> Aim of the exercise: Leaving out all pictures, retype the records exactly.
▬▬▬
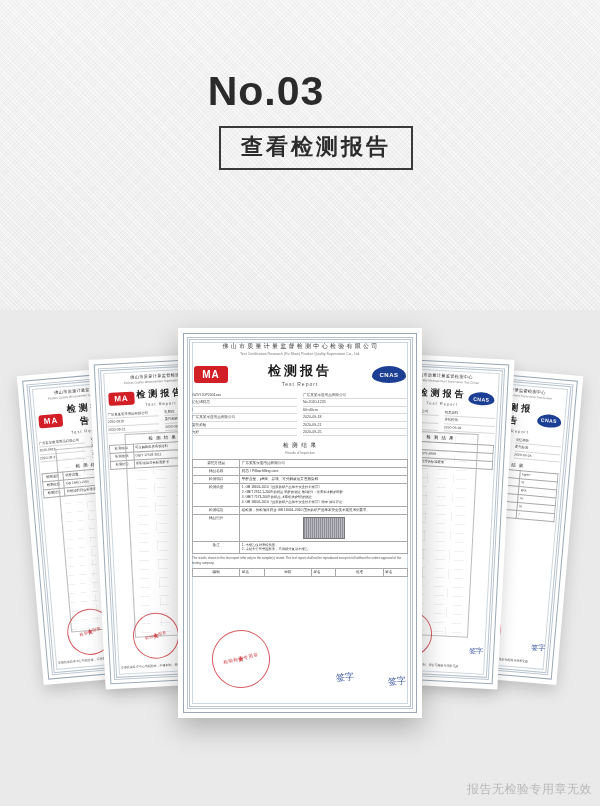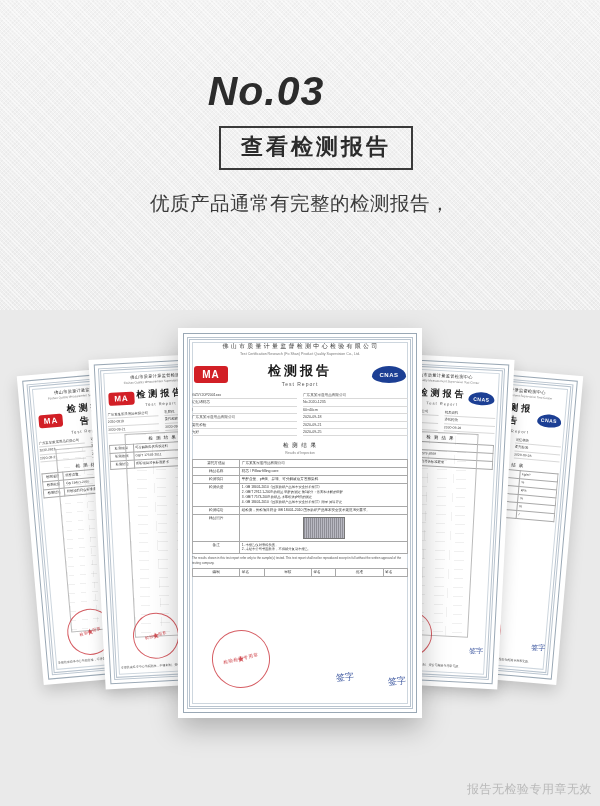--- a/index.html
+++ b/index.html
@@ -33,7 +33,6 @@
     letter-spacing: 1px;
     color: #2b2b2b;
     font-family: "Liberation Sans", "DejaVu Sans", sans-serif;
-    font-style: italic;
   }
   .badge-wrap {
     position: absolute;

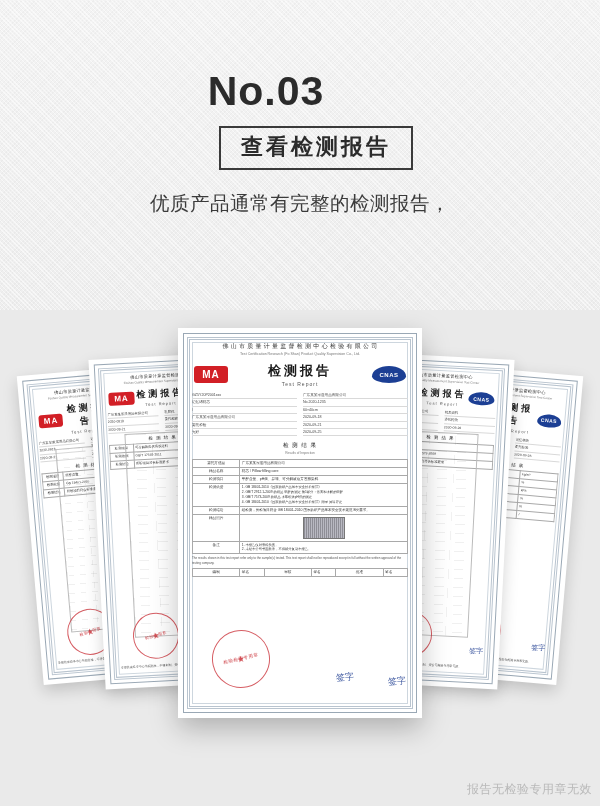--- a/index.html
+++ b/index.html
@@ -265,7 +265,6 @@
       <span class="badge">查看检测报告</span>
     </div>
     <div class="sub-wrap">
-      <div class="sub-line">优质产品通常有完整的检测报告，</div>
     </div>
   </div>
▬▬▬
> Solved problem:
--- a/index.html
+++ b/index.html
@@ -33,7 +33,6 @@
     letter-spacing: 1px;
     color: #2b2b2b;
     font-family: "Liberation Sans", "DejaVu Sans", sans-serif;
-    font-style: italic;
   }
   .badge-wrap {
     position: absolute;

--- a/index.html
+++ b/index.html
@@ -265,7 +265,6 @@
       <span class="badge">查看检测报告</span>
     </div>
     <div class="sub-wrap">
-      <div class="sub-line">优质产品通常有完整的检测报告，</div>
     </div>
   </div>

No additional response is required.